— What the exercise asks —
Once you find the line with "[181,382,232,396] runs ->" in the entries below, return exactly every line from it through the line with "[231,111,323,124] .did/ directory".

— Material for this exercise —
= = = = =

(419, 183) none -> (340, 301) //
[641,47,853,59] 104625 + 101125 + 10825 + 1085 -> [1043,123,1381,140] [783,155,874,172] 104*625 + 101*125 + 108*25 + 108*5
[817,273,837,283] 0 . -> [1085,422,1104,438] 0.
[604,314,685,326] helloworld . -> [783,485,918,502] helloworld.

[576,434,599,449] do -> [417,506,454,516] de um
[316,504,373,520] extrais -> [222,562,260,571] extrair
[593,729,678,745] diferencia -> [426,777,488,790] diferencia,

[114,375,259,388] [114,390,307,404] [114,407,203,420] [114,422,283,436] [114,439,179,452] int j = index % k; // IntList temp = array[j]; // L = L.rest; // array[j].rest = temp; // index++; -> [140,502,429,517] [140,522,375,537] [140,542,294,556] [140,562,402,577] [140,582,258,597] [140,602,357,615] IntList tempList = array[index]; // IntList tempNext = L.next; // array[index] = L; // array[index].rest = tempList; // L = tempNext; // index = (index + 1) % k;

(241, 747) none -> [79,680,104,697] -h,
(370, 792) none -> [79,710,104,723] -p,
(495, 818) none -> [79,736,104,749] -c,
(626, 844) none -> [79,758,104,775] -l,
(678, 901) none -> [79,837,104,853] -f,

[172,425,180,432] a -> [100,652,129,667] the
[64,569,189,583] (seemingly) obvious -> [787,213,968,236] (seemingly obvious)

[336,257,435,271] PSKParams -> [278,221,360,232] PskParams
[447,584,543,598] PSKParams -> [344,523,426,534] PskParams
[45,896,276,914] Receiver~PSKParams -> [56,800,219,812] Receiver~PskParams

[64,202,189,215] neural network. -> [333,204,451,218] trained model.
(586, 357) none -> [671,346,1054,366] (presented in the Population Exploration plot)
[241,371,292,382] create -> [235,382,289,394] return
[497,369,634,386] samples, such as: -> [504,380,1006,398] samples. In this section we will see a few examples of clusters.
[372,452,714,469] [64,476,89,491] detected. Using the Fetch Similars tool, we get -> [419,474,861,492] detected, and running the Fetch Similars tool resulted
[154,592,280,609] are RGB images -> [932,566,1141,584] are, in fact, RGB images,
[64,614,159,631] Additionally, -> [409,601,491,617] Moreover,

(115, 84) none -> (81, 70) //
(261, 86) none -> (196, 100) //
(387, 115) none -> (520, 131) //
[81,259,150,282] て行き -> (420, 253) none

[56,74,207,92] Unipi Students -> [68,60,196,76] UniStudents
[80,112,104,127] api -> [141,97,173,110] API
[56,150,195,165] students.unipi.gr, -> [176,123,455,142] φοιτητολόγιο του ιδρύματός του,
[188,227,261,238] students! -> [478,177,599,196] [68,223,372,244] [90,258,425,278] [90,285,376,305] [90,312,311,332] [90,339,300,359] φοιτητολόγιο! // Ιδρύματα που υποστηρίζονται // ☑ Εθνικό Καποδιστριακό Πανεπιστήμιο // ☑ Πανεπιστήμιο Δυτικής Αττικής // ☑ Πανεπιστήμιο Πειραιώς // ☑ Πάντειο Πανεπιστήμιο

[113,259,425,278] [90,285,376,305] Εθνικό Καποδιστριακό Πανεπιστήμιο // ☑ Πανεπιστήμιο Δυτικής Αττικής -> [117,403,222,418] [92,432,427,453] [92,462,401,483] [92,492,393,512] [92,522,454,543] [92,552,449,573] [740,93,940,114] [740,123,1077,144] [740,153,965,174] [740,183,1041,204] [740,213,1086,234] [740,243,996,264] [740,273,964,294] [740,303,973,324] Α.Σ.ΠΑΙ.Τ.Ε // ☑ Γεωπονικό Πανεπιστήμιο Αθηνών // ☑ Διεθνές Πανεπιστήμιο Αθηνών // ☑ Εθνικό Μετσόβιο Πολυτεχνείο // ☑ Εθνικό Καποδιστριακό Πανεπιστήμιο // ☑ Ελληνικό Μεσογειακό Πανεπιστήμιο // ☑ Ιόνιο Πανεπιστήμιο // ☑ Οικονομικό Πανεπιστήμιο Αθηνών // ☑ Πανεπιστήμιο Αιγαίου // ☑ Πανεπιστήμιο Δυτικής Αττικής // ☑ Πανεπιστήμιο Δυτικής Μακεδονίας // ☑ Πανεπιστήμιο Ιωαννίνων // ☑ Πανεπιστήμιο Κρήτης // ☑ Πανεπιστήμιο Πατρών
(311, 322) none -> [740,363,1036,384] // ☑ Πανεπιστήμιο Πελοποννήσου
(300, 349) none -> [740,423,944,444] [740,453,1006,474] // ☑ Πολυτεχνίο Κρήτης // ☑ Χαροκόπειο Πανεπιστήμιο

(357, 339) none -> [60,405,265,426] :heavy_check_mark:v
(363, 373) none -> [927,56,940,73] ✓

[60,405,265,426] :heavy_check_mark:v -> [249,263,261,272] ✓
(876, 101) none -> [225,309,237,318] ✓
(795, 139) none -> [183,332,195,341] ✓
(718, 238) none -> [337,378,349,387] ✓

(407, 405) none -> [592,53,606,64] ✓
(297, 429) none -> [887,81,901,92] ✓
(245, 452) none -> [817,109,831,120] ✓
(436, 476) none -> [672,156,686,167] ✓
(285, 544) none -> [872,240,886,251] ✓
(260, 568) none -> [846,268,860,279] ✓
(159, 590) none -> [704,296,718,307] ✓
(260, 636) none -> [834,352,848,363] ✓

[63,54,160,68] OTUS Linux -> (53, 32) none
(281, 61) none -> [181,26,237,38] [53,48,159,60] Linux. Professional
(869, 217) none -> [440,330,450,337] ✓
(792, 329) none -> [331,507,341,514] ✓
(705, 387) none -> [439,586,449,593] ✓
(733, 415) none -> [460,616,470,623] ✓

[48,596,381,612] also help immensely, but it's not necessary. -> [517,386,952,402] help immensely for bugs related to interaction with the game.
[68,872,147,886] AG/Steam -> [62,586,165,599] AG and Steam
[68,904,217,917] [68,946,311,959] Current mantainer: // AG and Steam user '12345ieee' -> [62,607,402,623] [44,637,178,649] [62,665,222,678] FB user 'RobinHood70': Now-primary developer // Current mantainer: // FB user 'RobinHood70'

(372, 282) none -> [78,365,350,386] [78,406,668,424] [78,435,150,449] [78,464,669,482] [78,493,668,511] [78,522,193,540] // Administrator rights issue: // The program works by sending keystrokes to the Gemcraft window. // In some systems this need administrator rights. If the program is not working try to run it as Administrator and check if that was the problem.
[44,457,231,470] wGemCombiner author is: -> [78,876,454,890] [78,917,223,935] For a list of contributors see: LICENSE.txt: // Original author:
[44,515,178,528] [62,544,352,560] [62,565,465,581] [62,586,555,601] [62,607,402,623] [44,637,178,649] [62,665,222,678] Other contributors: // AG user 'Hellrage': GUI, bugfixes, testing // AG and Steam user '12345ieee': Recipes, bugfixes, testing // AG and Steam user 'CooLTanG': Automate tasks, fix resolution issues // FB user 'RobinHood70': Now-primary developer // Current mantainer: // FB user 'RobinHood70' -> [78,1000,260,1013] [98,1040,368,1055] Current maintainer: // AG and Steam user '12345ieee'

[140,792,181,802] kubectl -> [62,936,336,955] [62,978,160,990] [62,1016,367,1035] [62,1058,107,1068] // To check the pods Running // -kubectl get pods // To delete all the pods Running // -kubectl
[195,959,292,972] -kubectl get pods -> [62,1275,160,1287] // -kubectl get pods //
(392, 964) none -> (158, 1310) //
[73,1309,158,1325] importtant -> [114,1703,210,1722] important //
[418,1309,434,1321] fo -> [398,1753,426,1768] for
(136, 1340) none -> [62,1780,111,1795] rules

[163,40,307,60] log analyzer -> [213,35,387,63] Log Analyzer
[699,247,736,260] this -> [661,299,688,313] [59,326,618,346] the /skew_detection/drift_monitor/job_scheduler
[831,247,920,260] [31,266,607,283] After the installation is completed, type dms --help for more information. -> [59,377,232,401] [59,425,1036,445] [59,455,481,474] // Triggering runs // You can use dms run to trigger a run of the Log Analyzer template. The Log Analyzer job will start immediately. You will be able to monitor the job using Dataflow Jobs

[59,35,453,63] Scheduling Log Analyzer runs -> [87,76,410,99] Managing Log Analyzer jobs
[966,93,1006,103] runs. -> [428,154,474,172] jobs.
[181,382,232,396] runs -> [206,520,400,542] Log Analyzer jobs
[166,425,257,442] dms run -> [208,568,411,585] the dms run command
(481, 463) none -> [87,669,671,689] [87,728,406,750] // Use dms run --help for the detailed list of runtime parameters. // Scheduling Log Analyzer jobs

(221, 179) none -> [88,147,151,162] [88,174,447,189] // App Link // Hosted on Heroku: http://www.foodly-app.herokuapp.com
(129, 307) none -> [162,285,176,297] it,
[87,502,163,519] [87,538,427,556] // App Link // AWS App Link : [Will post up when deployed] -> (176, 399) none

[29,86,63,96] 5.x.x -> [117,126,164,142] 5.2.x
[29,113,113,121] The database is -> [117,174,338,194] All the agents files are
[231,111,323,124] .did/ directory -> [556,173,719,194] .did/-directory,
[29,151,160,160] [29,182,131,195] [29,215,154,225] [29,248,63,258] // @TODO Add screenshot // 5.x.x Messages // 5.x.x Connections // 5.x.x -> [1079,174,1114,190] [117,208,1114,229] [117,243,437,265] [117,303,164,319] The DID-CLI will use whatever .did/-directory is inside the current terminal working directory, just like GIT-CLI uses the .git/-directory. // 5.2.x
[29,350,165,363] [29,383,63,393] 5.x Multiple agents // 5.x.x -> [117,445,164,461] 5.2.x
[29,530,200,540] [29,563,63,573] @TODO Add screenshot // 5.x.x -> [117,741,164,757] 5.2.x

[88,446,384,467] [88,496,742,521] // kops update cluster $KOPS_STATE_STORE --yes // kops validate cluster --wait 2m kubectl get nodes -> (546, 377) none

= = = = =

— Solution to this exercise —
[181,382,232,396] runs -> [206,520,400,542] Log Analyzer jobs
[166,425,257,442] dms run -> [208,568,411,585] the dms run command
(481, 463) none -> [87,669,671,689] [87,728,406,750] // Use dms run --help for the detailed list of runtime parameters. // Scheduling Log Analyzer jobs

(221, 179) none -> [88,147,151,162] [88,174,447,189] // App Link // Hosted on Heroku: http://www.foodly-app.herokuapp.com
(129, 307) none -> [162,285,176,297] it,
[87,502,163,519] [87,538,427,556] // App Link // AWS App Link : [Will post up when deployed] -> (176, 399) none

[29,86,63,96] 5.x.x -> [117,126,164,142] 5.2.x
[29,113,113,121] The database is -> [117,174,338,194] All the agents files are
[231,111,323,124] .did/ directory -> [556,173,719,194] .did/-directory,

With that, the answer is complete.